Malika Oufkir is a tall, slender, elegant, beautiful woman of 45, married last year to a Parisian architect. She has the great wisdom but also the youthfulness - almost the childishness - found in intelligent people whose lives have been taken from them and belatedly restored. (It might be called the Nelson Mandela syndrome).

The act of writing the book, she says, has helped her to achieve a kind of serenity. She can now understand that the king who put his adopted daughter and her two-year-old brother in prison was not the man that she had known as a child. He had himself been "consumed by hatred and wounded by betrayal".

And yet it is clear from the book that the degree of cruelty imposed on Malika and her family was personally controlled by Hassan. Members of his own family, including the Queen, pleaded for clemency. Instead, each time the Oufkir family wrote to the king asking for their freedom, their conditions were made worse.

Only when they tunnelled out, and managed to tell the world their story before they were re-captured, was their life made more humane.

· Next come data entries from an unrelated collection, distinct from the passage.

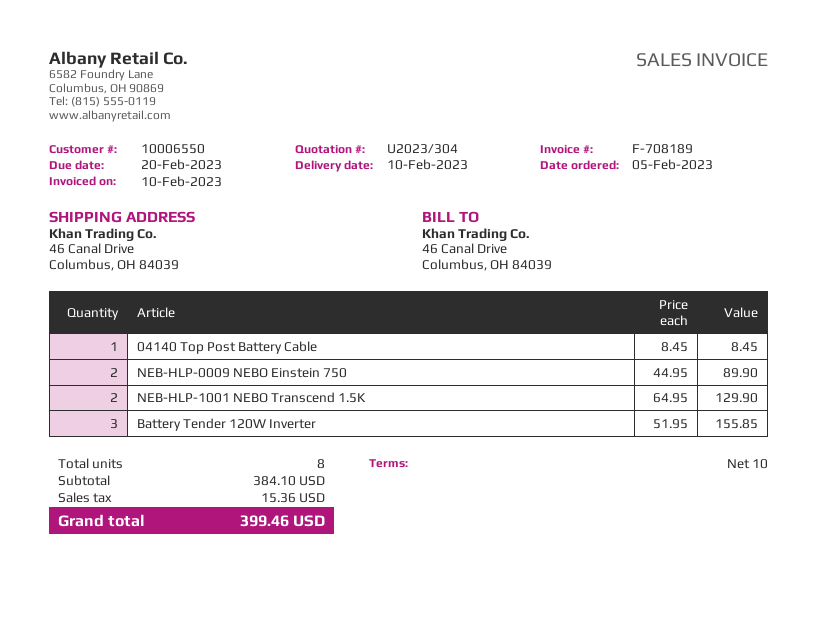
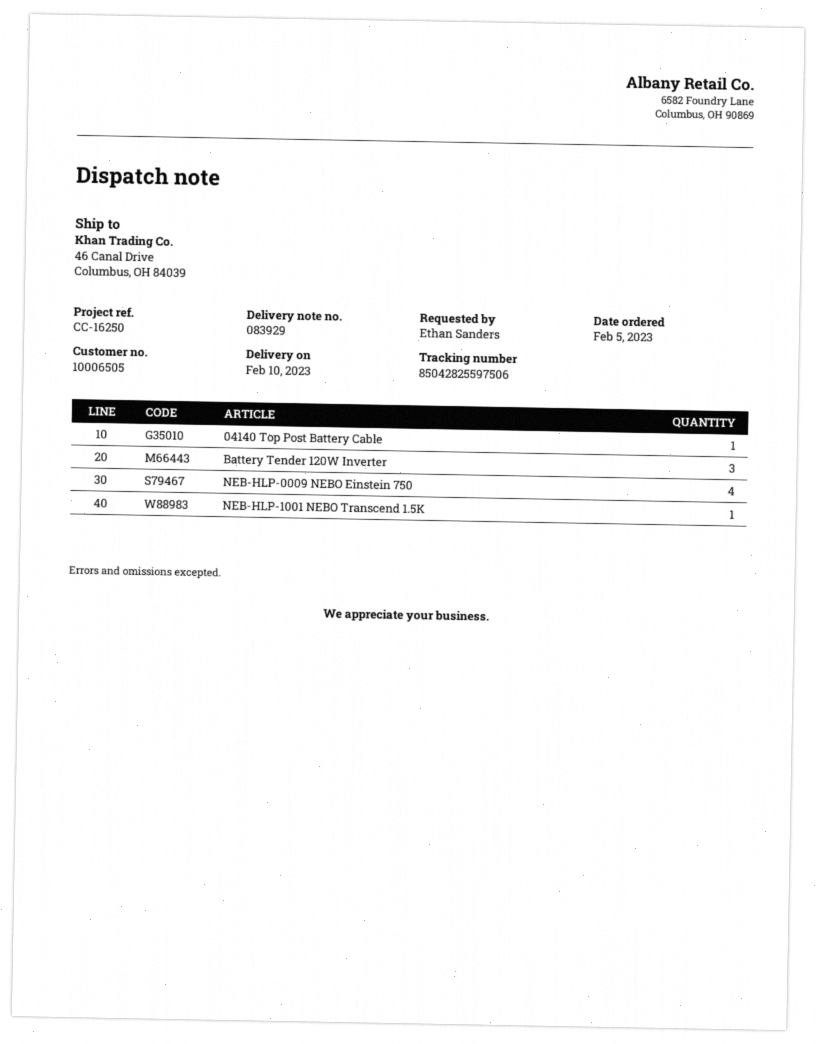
customer number: 10006550 -> 10006505
NEB-HLP-0009 NEBO Einstein 750: 2 -> 4
NEB-HLP-1001 NEBO Transcend 1.5K: 2 -> 1

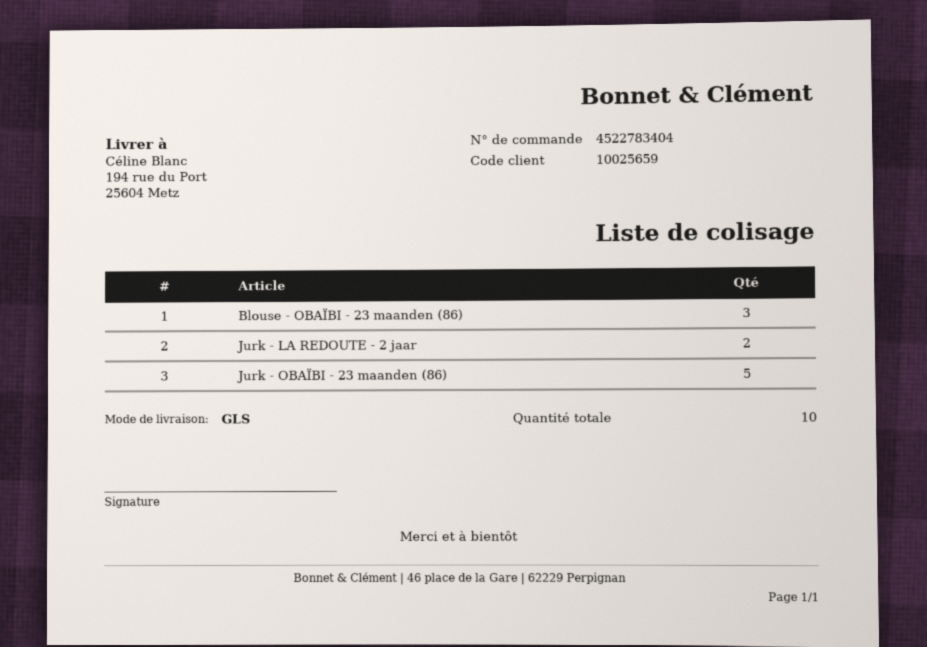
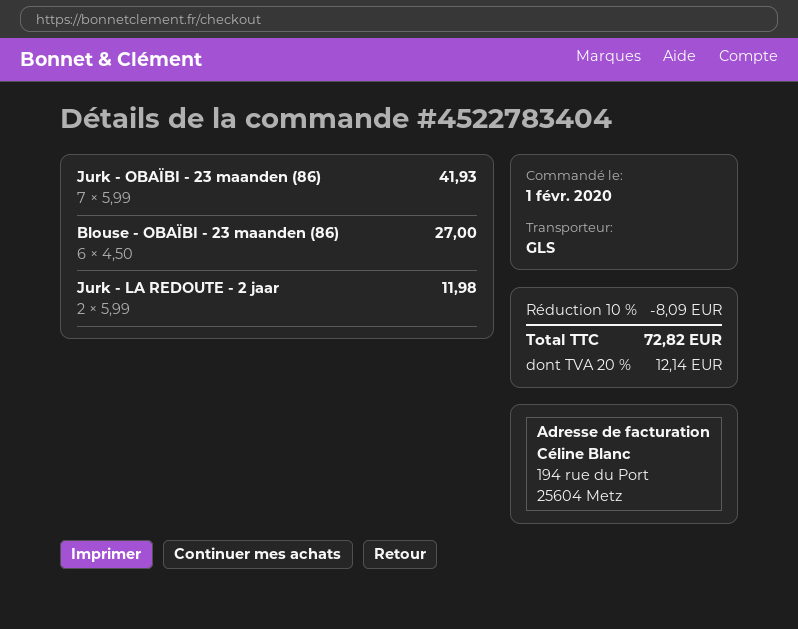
Blouse - OBAÏBI - 23 maanden (86): 3 -> 6
Jurk - OBAÏBI - 23 maanden (86): 5 -> 7

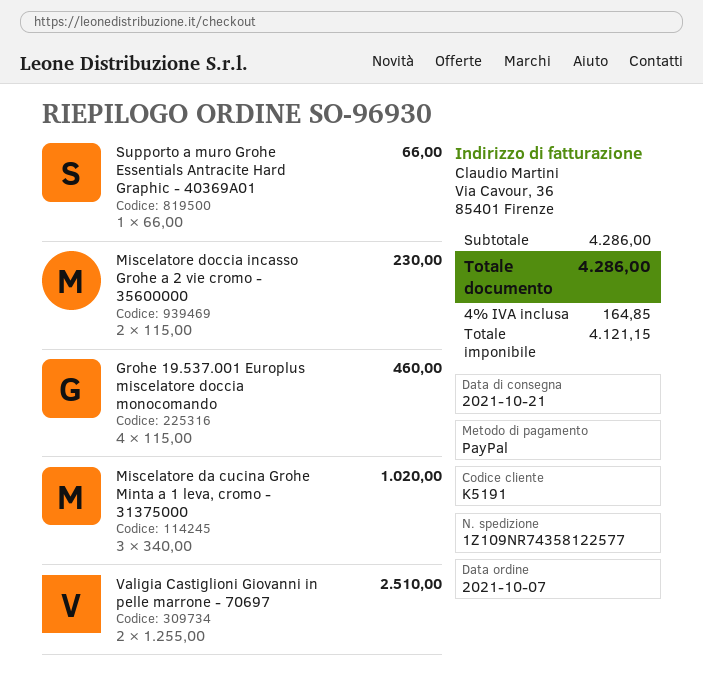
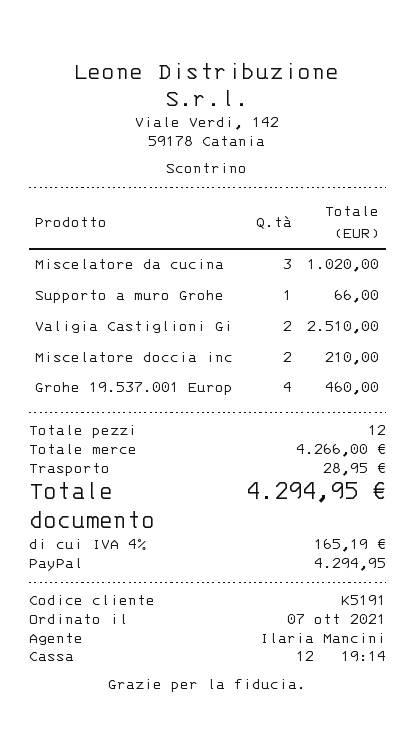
Miscelatore doccia incasso Grohe a 2 vie cromo - 35600000: 2 for 230.00 -> 2 for 210.00
subtotal: 4286.00 -> 4266.00
shipping: none -> 28.95
tax: 4% = 164.85 -> 4% = 165.19
total: 4286.00 -> 4294.95

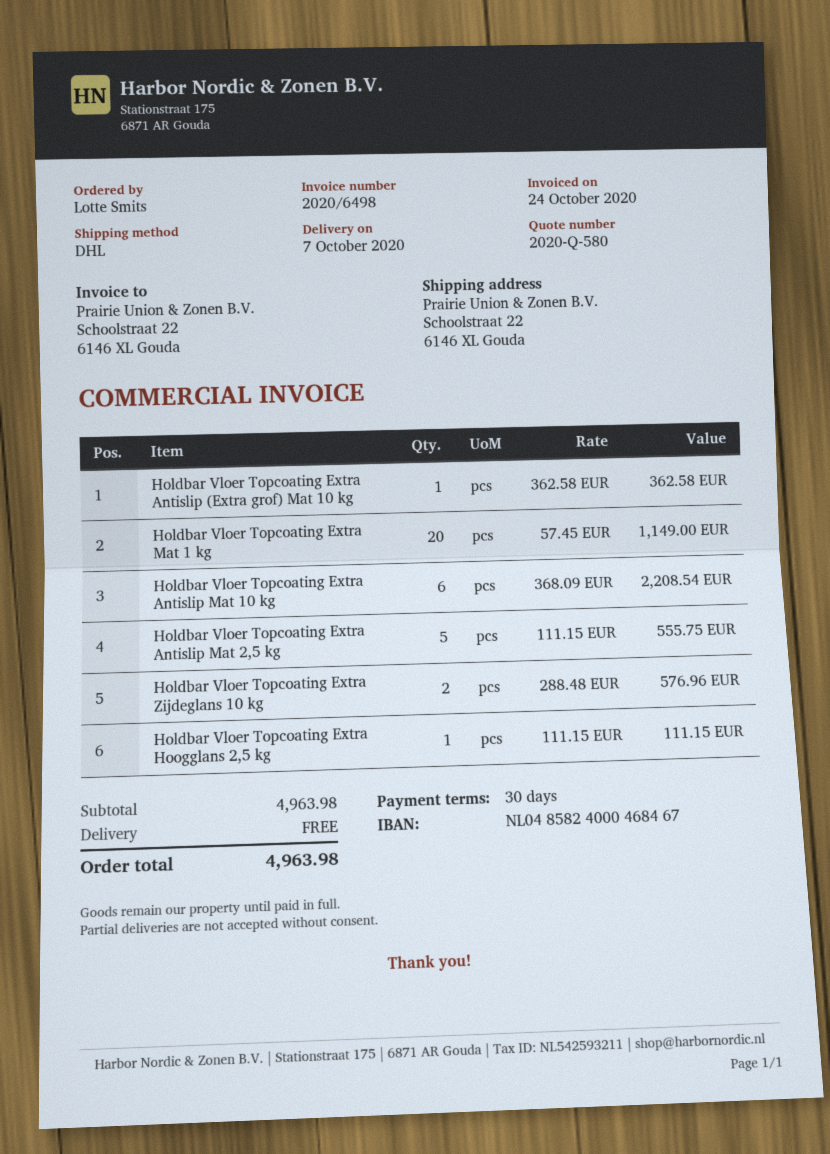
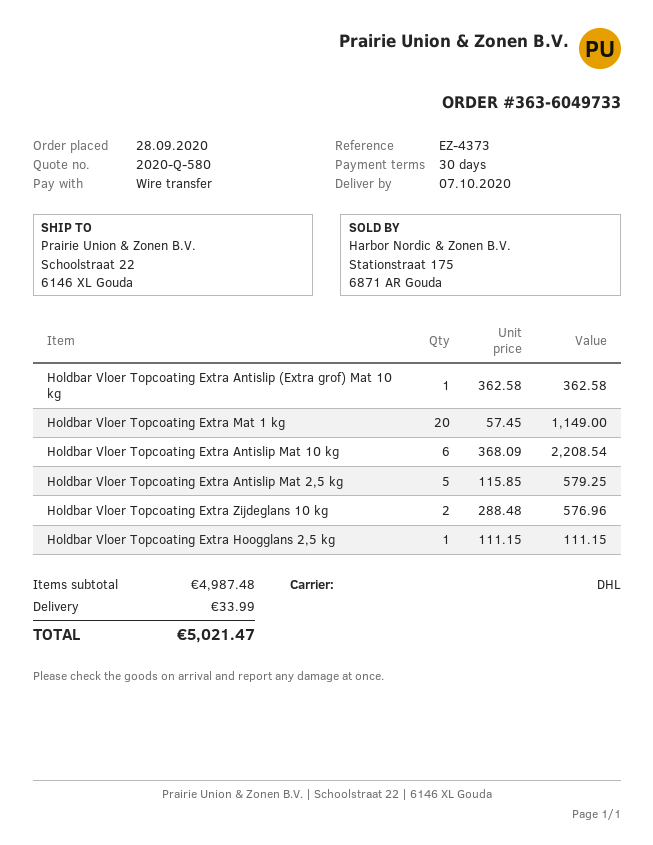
Holdbar Vloer Topcoating Extra Antislip Mat 2,5 kg: 5 x 111.15 = 555.75 -> 5 x 115.85 = 579.25
subtotal: 4963.98 -> 4987.48
shipping: 0.00 -> 33.99
total: 4963.98 -> 5021.47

Until then, they survived by imposing scrupulous rules of politeness towards one another; by rigging up a kind of makeshift intercom between their cells; and by a form of gallows humour. When fleas infected the four sisters and their private parts became so swollen that they hung down to their thighs, they joked: "Now we girls have balls too."

A clandestine radio allowed them to keep abreast of world events - the march of the computer, the video-recorder, feminism, successive World Cups - from their medieval cells. Most of all, the prisoners - Malika, her mother, two brothers, four sisters and two cousins - came to depend entirely on a kind of soap opera, invented and broadcast by Malika through the hidden intercom.

Every night, once the guards were sleeping, she tried to give her brothers and sisters, through the never-ending story, a sense of the pleasures and evils of the world of which they were deprived. Malika and family spent, not 1,001 nights, but 3,710 nights as the only prisoners of their desert jail: they endured over 7,000 nights of imprisonment of one kind or another. "Each of my birthdays was like a dagger in my heart," she wrote in the book.

"At 33, I became resigned. I would never fall in love. I would never have a family. Never would a man take me in his arms and whisper tender and burning words into my ear.

"I would never know what moves the heart and body of a woman." She was partly right and partly wrong. On her release, she met Eric, a French architect, in Rabat and married him last October. The damage too her body in prison means that she will probably never be able to have any children. The psychological damage is much harder to define.

"Ever since I was a child, perhaps because I was taken from my family so young, I have had the impression that I was a spectator in my own life," she said.

"Now I have the impression that life is a great fairground and that I am permanently on the edge of it, looking in. I cannot be alone. I have to sleep with the light and radio on. And yet I crave solitude.

"Even when I am with other people, I am often alone."